The growth of the internet has posed all kinds of issues for the accurate use of credibility heuristics, Metzger told me. There are too many potential sources of information vying directly for your attention, and too few ways to evaluate those sources or their motives quickly. Now your weird cousin is posting things on Facebook—and so are all of his weird friends, and their friends too. “The digital environment gives us a vastness of information in which it’s just harder for consumers to know who and what to trust,” Metzger said. “It’s put more of the burden on individuals to make their own credibility assessment practically every time they are confronted with new information.”
In the United States, this informational fragmentation is usually seen through the lens of politics, but it has also seeped into more mundane parts of life. On the internet, everyone can theoretically access expertise on everything. This freedom has some huge upsides, especially for people trying to solve small, manageable problems: There are enough instructional YouTube videos and Reddit threads to make you into your own travel agent, mechanic, plumber, and physical therapist. In many other scenarios, though, making judgment calls based on the internet’s conglomeration of questionably sourced knowledge and maybe-faux expertise can have real consequences. We often don’t have anywhere near the information we’d need to evaluate a source’s credibility, and when that happens, we generally start rummaging through our bag of heuristics until we find one that works with whatever context we do have. What we end up with might just be the fluency heuristic—which is to say, the sense that certain patterns of communication are inherently credible.

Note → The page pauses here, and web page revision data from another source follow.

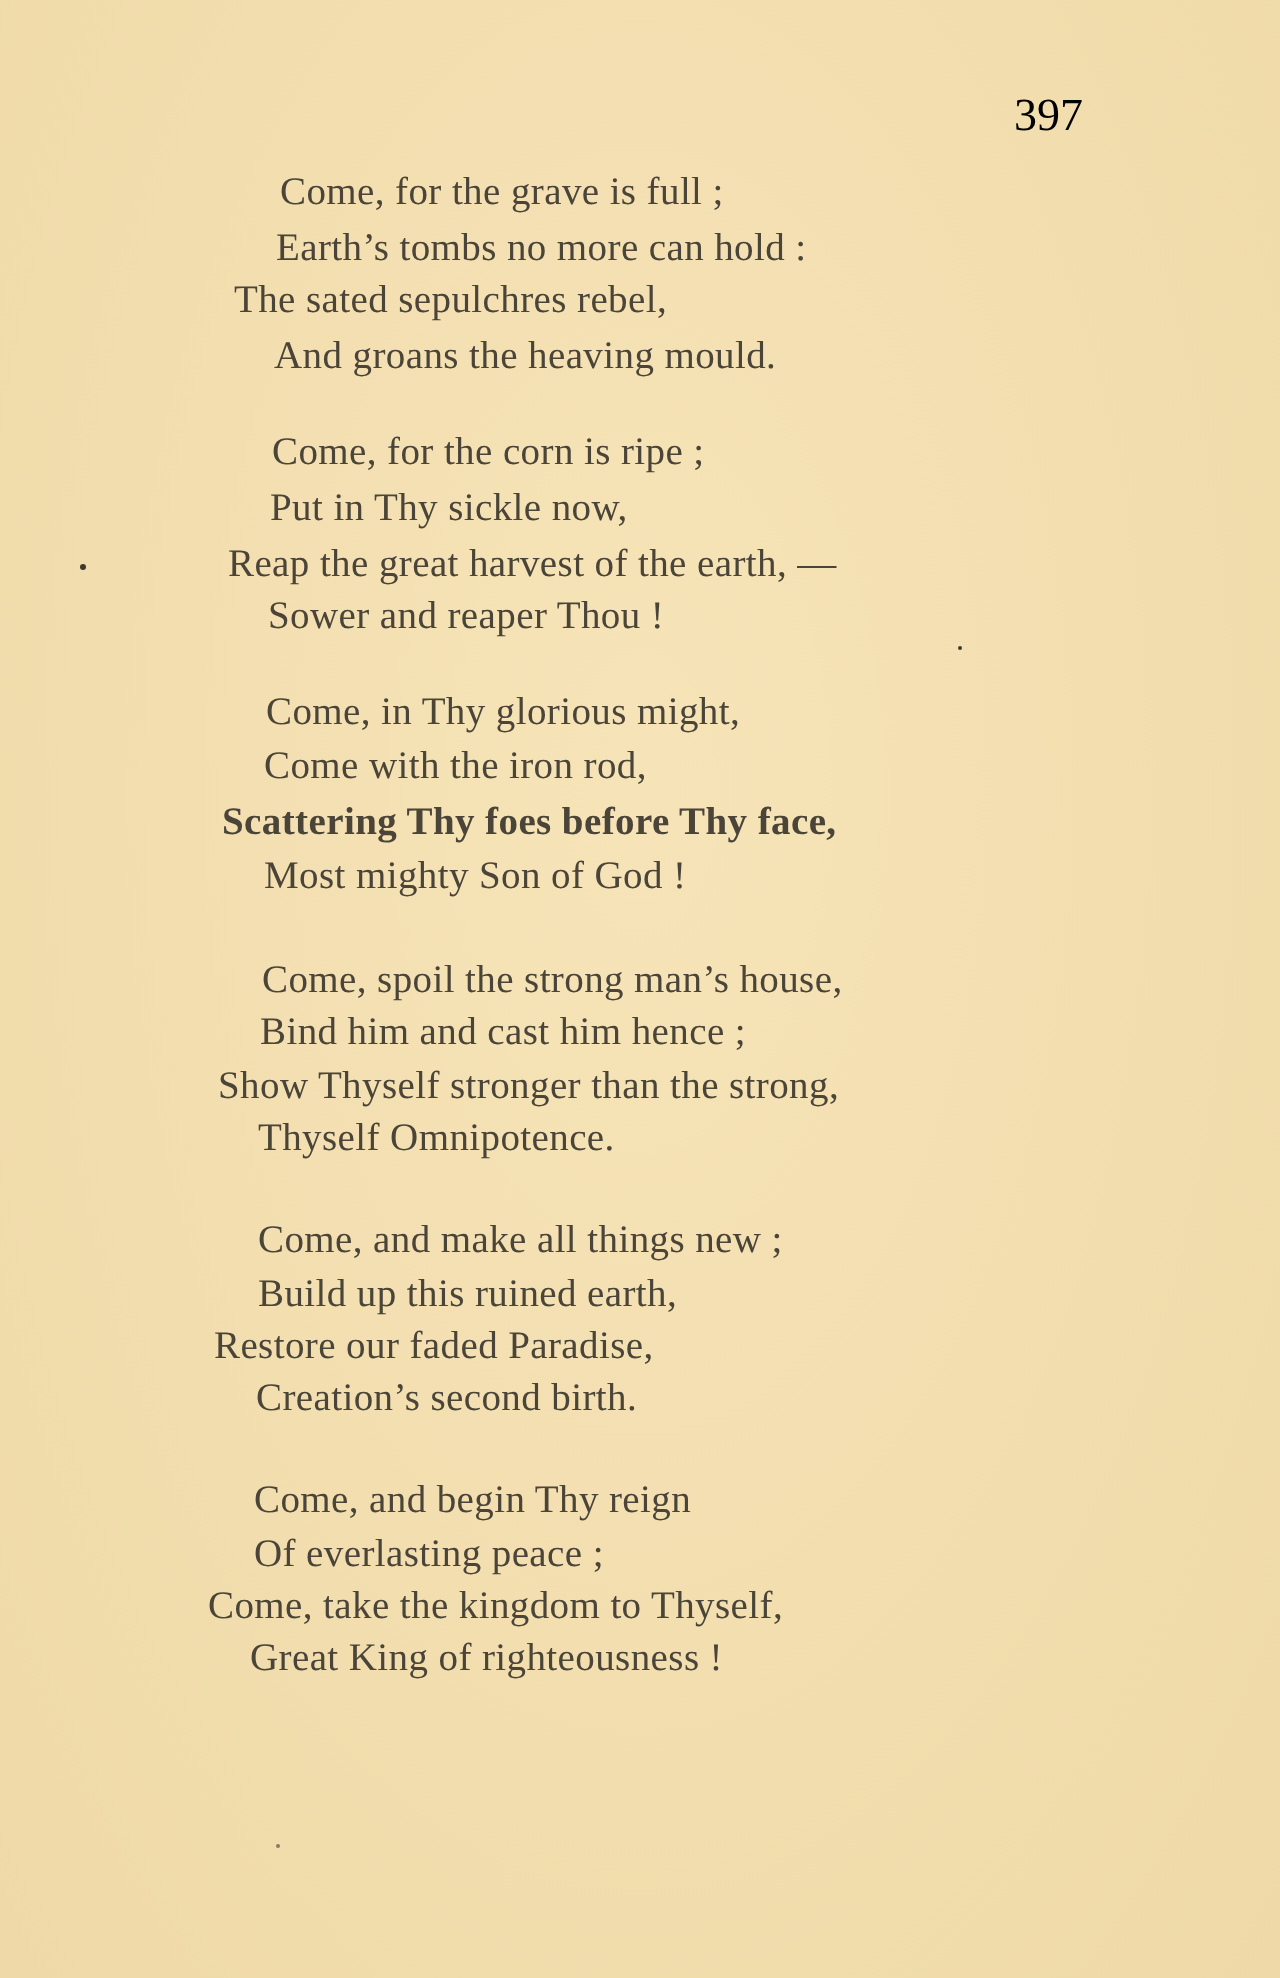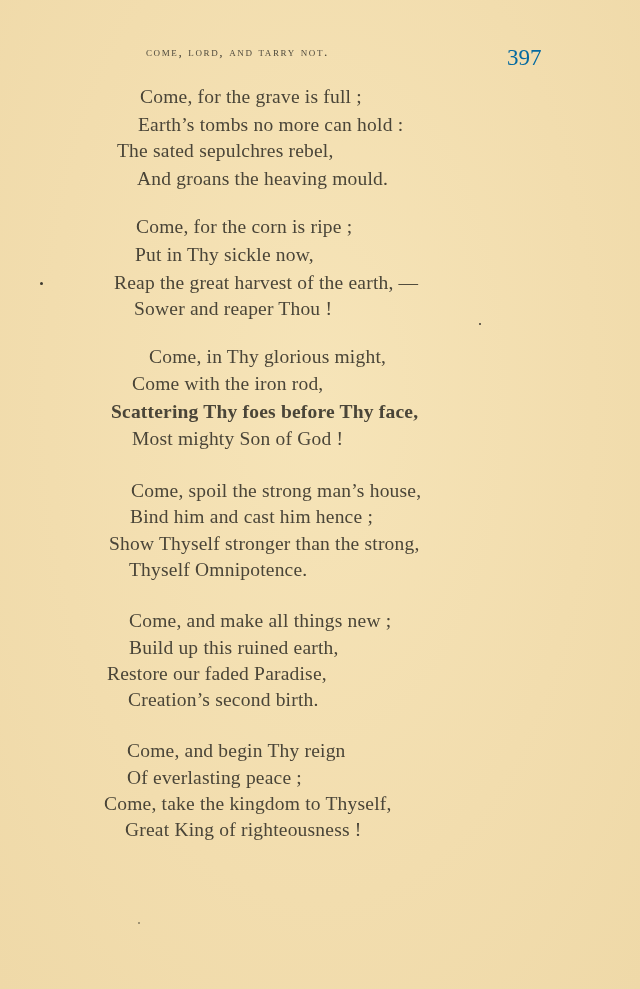--- a/index.html
+++ b/index.html
@@ -29,60 +29,59 @@
       letter-spacing: 1.6px;
       font-variant: small-caps;
       text-transform: lowercase;
       color: #4e493c;
     }
     .page-number {
       position: absolute;
       top: 45px;
       left: 507px;
       font-size: 23px;
-      color: #0369a1;
+      color: #000000;
     }
     .line {
       position: absolute;
       white-space: nowrap;
       font-size: 19.5px;
       line-height: 26px;
       letter-spacing: 0.2px;
     }
     .speck {
       position: absolute;
       width: 3px; height: 3px;
       border-radius: 50%;
       background: #3e3a30;
     }
   </style>
 </head>
 <body>
 
 <div class="page">
 
-  <div class="running-head">Come, Lord, and Tarry Not.</div>
   <div class="page-number">397</div>
 
   <div>
     <div class="line" style="left:140px; top:84px;">Come, for the grave is full ;</div>
     <div class="line" style="left:138px; top:112px;">Earth’s tombs no more can hold :</div>
     <div class="line" style="left:117px; top:138px;">The sated sepulchres rebel,</div>
     <div class="line" style="left:137px; top:166px;">And groans the heaving mould.</div>
   </div>
 
   <div>
     <div class="line" style="left:136px; top:214px;">Come, for the corn is ripe ;</div>
     <div class="line" style="left:135px; top:242px;">Put in Thy sickle now,</div>
     <div class="line" style="left:114px; top:270px;">Reap the great harvest of the earth, —</div>
     <div class="line" style="left:134px; top:296px;">Sower and reaper Thou !</div>
   </div>
 
   <div>
-    <div class="line" style="left:133px; top:344px;margin-left:16px;">Come, in Thy glorious might,</div>
+    <div class="line" style="left:133px; top:344px;">Come, in Thy glorious might,</div>
     <div class="line" style="left:132px; top:371px;text-align:right;">Come with the iron rod,</div>
     <div class="line" style="left:111px; top:399px;font-weight:bold;">Scattering Thy foes before Thy face,</div>
     <div class="line" style="left:132px; top:426px;">Most mighty Son of God !</div>
   </div>
 
   <div>
     <div class="line" style="left:131px; top:478px;">Come, spoil the strong man’s house,</div>
     <div class="line" style="left:130px; top:504px;text-align:right;">Bind him and cast him hence ;</div>
     <div class="line" style="left:109px; top:531px;">Show Thyself stronger than the strong,</div>
     <div class="line" style="left:129px; top:557px;">Thyself Omnipotence.</div>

In mainstream American culture, good grammar, accurate spelling, and a large and varied vocabulary free of expletives, slurs, or slang are all prerequisites for credibility, and a lack of them can be used to discredit challengers to existing authority and malign people with less education or different cultural backgrounds. This heuristic also can be easily used against the people who employ it: The more the phishing email looks and sounds like real communication from your bank, the more accounts scammers get to drain.
This is where the tidy, professional corporate-speak of well-trained LLMs has serious potential to cause informational chaos, Metzger said. Among other sources, the best AIs are trained on editorial content from major media organizations, archives of academic research, and troves of government and legal documents, according to a recent report by The Washington Post. These are just the type of source that would employ a precise and highly educated communication style. ChatGPT and other chatbots like it are text-generation machines that make up facts and sever information from its source. They are also authority-simulation machines that discourage readers from ever doubting them in the first place.